Every so often, she’ll write a blog post on Alteryx’ website, such as discussing COVID in March where she announced continued free trials for data workforces and free licenses to nonprofits, educators and students.
In May, Alteryx announced a program called Advancing Data & Analytics Potential Together (ADAPT) where new graduates and unemployed data workers are granted access to free data science and analytics learning courses. Five months after it began, the program helped more than 11,000 individuals in 135 countries, the company said in October.

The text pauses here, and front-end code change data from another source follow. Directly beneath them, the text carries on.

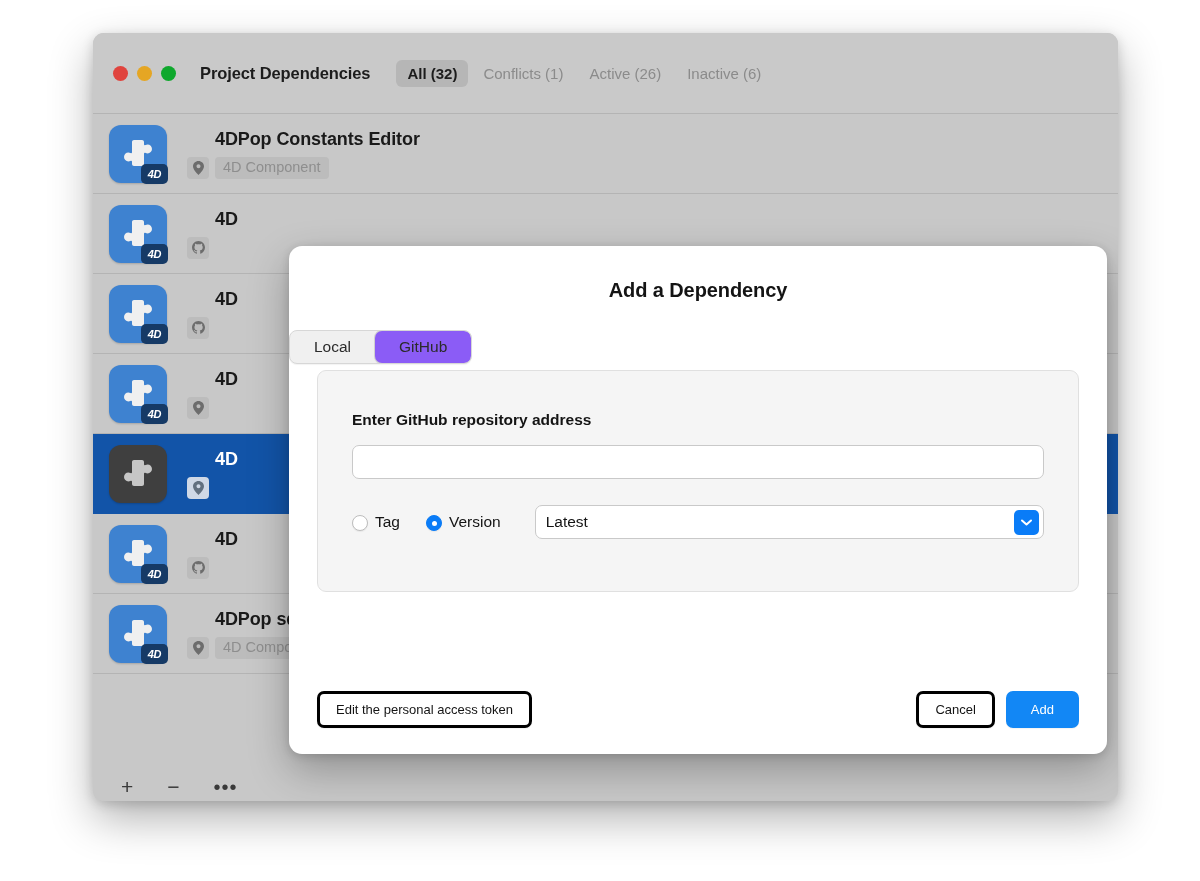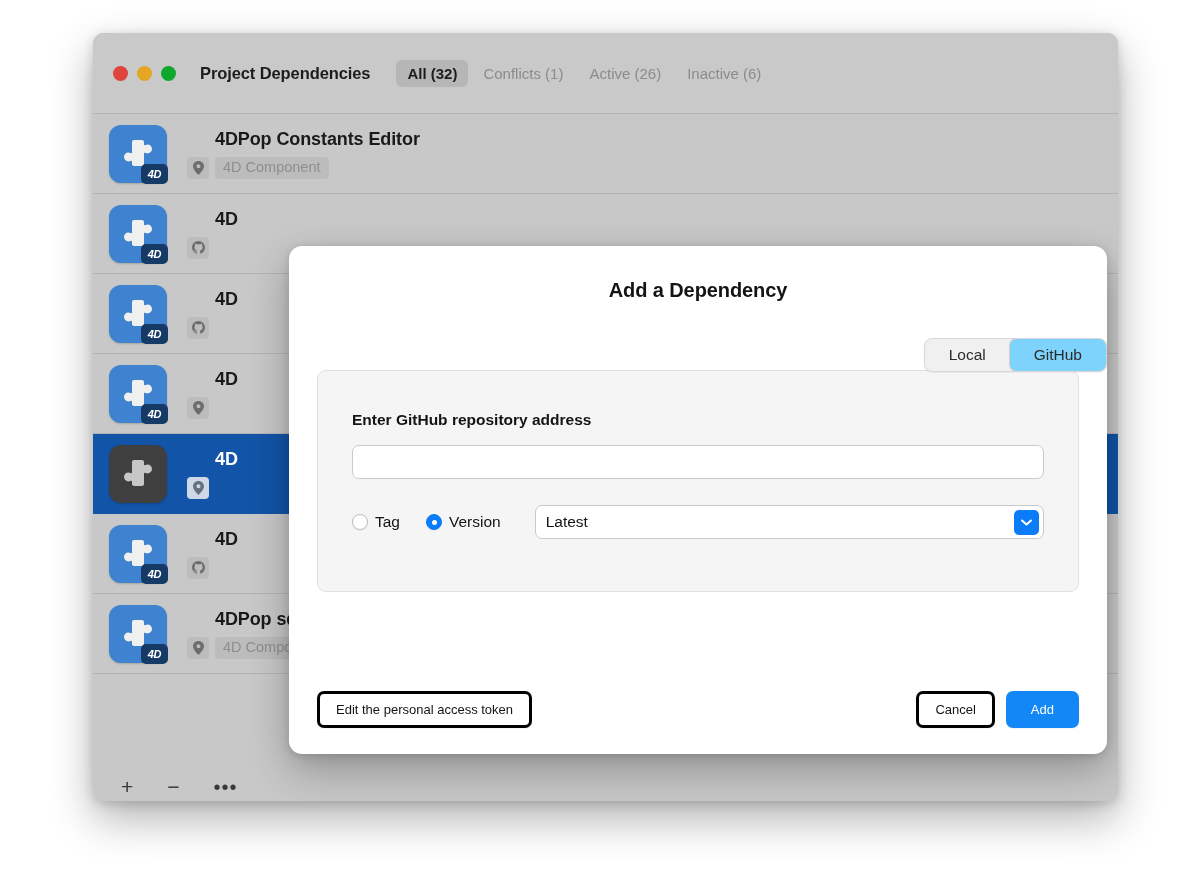--- a/index.html
+++ b/index.html
@@ -210,8 +210,8 @@
   
   .segwrap {
     display: flex;
-    justify-content: flex-end;
-    margin-top: 36px;
+    justify-content: flex-start;
+    margin-top: 28px;
     position: relative;
     z-index: 3;
   }

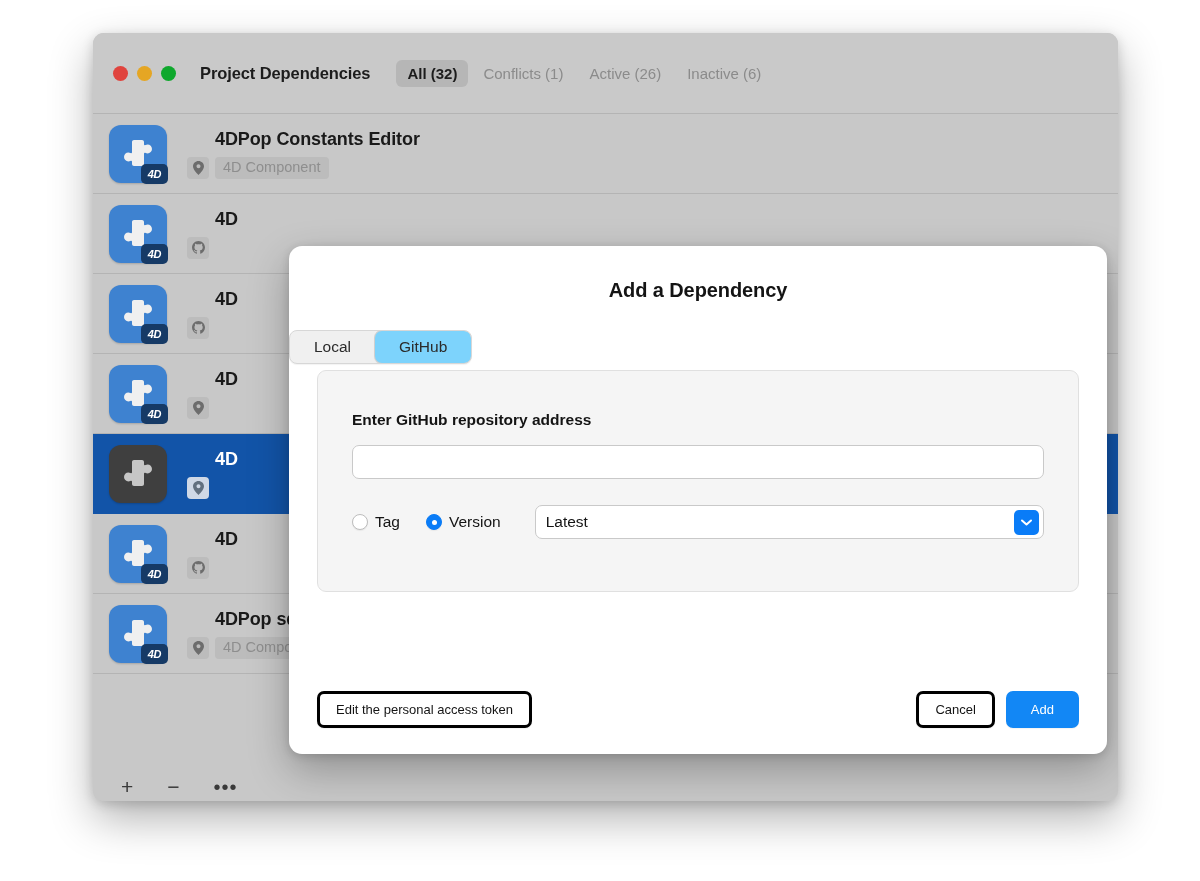--- a/index.html
+++ b/index.html
@@ -234,7 +234,7 @@
     font-family: inherit;
   }
   .seg.active {
-    background: #7dd3fc;
+    background: #8b5cf6;
     border-radius: 7px;
     box-shadow: 0 0 0 1px #d0d0d0, 0 1px 2px rgba(0,0,0,0.10);
   }

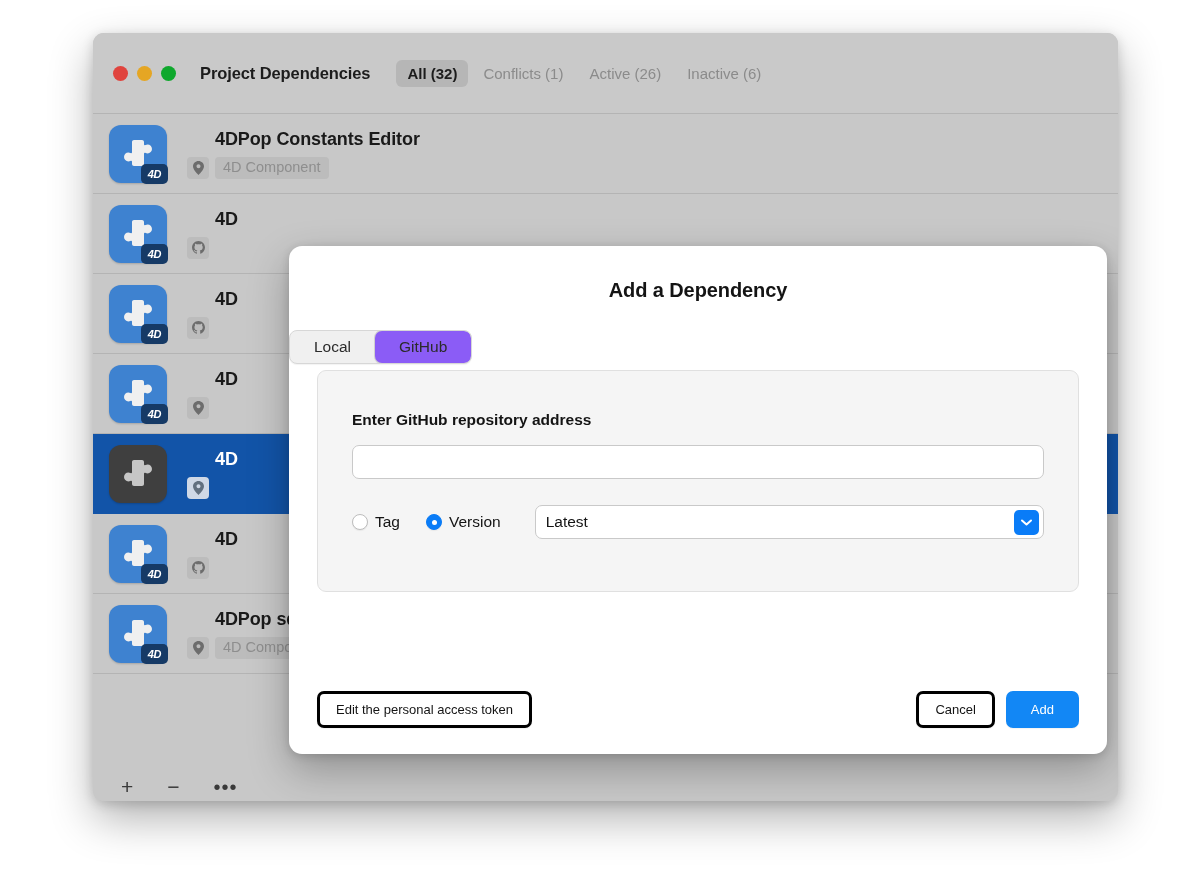--- a/index.html
+++ b/index.html
@@ -280,7 +280,7 @@
   }
   .radio {
     display: flex;
-    align-items: center;
+    align-items: flex-end;
     gap: 7px;
     margin-right: 26px;
     white-space: nowrap;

The Alteryx company website says Adams “is obsessed with providing an amazing customer experience.”
“My privilege as chief customer officer is to get to really understand what our customers are experiencing from us, what it is that we can do better, what it is that we’re doing really well for them and how we can improve and continue that journey with them as they’re scaling their analytic prowess within their own organizations,” she said.
Adams finds herself paying close attention to employees at the company she co-founded.
She finds it rewarding “when a co-worker tells me how much they love their job, love working at Alteryx, love hearing success from our customers or that working at Alteryx has changed their life because they love what they get to do each day.”